Current understanding of how the pediatric craniocervical junction develops remains incomplete. Measurements of anatomical relationships at the craniocervical junction can influence clinical and surgical decision-making. The purpose of this analysis was to quantitatively define clinically relevant craniocervical junction measurements in a population of children with CT scans that show normal anatomy.

METHODS

A total of 1458 eligible patients were identified from children between 1 and 18 years of age who underwent cervical spine CT scanning at a single institution. Patients were separated by both sex and age in years into 34 groups. Following this, patients within each group were randomly selected for inclusion until a target of 15 patients in each group had been reached. Each patient underwent measurement of the occipital condyle–C1 interval (CCI), pB–C2, atlantodental interval (ADI), basion-dens interval (BDI), basion-opisthion diameter (BOD), basion-axial interval (BAI), dens angulation, and canal diameter at C1. Mean values were calculated in each group. Each measurement was performed by two teams and compared for intraclass correlation coefficient (ICC).

RESULTS

The data showed that CCI, ADI, BDI, and dens angulation decrease in magnitude throughout childhood, while pB–C2, PADI, BAI, and BOD increase throughout childhood, with an ICC of fair to good (range 0.413–0.912).

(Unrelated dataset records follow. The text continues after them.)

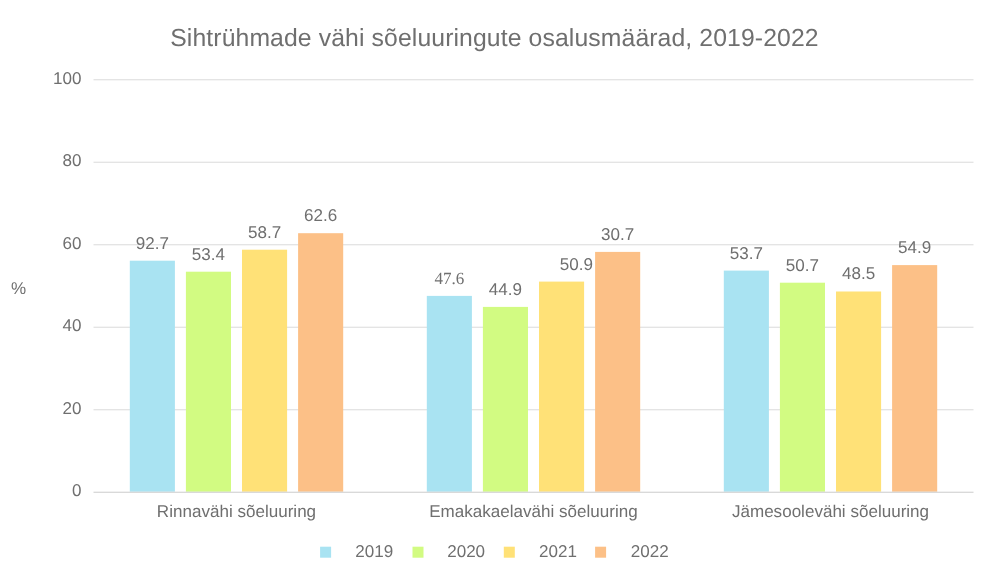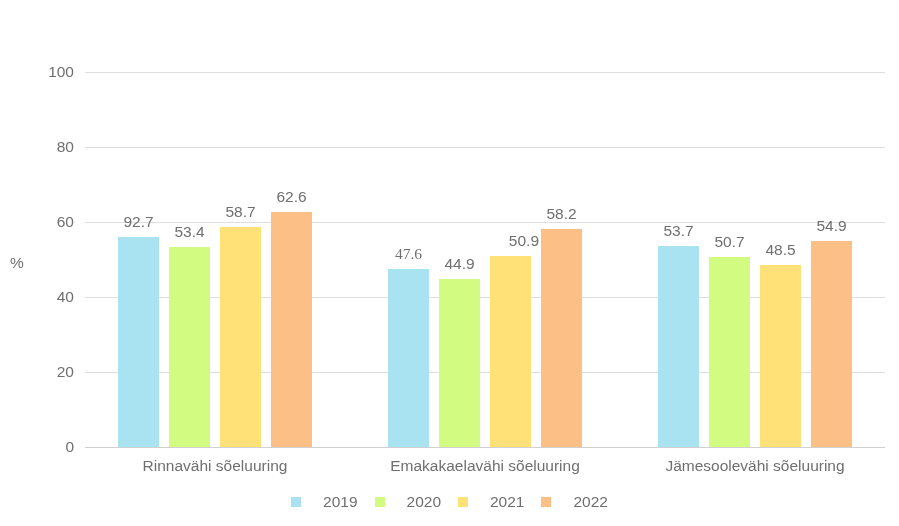--- a/index.html
+++ b/index.html
@@ -137,20 +137,21 @@
     width: 800px;
     height: 1px;
     background: #d0d0d0;
   }
 </style>
 </head>
 <body>
 
 <div id="chart-root">
 
+  <div class="chart-title">Sihtrühmade vähi sõeluuringute osalusmäärad, 2019-2022</div>
 
   <div class="ylabels">
     <div class="ylab" style="top:63px">100</div>
     <div class="ylab" style="top:138px">80</div>
     <div class="ylab" style="top:213px">60</div>
     <div class="ylab" style="top:288px">40</div>
     <div class="ylab" style="top:363px">20</div>
     <div class="ylab" style="top:438px">0</div>
   </div>
 
@@ -172,21 +173,21 @@
         <div class="bar-label" style="left: 127px; width: 57px; top: 130.875px;">58.7</div>
         <div class="bar" style="left: 186px; width: 41px; height: 234.75px; background: rgb(252, 192, 135);"></div>
         <div class="bar-label" style="left: 178px; width: 57px; top: 116.25px;">62.6</div>
         <div class="bar" style="left: 303px; width: 41px; height: 178.5px; background: rgb(169, 227, 242);"></div>
         <div class="bar-label" style="left: 295px; width: 57px; top: 172.5px; font-family: Liberation Serif, serif;">47.6</div>
         <div class="bar" style="left: 354px; width: 41px; height: 168.375px; background: rgb(210, 251, 130);"></div>
         <div class="bar-label" style="left: 346px; width: 57px; top: 182.625px;">44.9</div>
         <div class="bar" style="left: 405px; width: 41px; height: 190.875px; background: rgb(255, 225, 119);"></div>
         <div class="bar-label" style="left: 397px; width: 57px; top: 160.125px; text-align: right;">50.9</div>
         <div class="bar" style="left: 456px; width: 41px; height: 218.25px; background: rgb(252, 192, 135);"></div>
-        <div class="bar-label" style="left: 448px; width: 57px; top: 132.75px;">58.2</div>
+        <div class="bar-label" style="left: 448px; width: 57px; top: 132.75px;">30.7</div>
         <div class="bar" style="left: 573px; width: 41px; height: 201.375px; background: rgb(169, 227, 242);"></div>
         <div class="bar-label" style="left: 565px; width: 57px; top: 149.625px;">53.7</div>
         <div class="bar" style="left: 624px; width: 41px; height: 190.125px; background: rgb(210, 251, 130);"></div>
         <div class="bar-label" style="left: 616px; width: 57px; top: 160.875px;">50.7</div>
         <div class="bar" style="left: 675px; width: 41px; height: 181.875px; background: rgb(255, 225, 119);"></div>
         <div class="bar-label" style="left: 667px; width: 57px; top: 169.125px;">48.5</div>
         <div class="bar" style="left: 726px; width: 41px; height: 205.875px; background: rgb(252, 192, 135);"></div>
         <div class="bar-label" style="left: 718px; width: 57px; top: 145.125px;">54.9</div>
       </div>
   </div>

Notably, CCI decreases continuously on coronal CT scans, whereas on parasagittal CT scans, CCI does not decrease until after age 9, when it shows a continuous decline similar to measurements on coronal CT scans.

CONCLUSIONS

These morphometric analyses establish parameters for normal pediatric craniocervical spine growth for each year of life up to 18 years. The data should be considered when evaluating children for potential surgical intervention.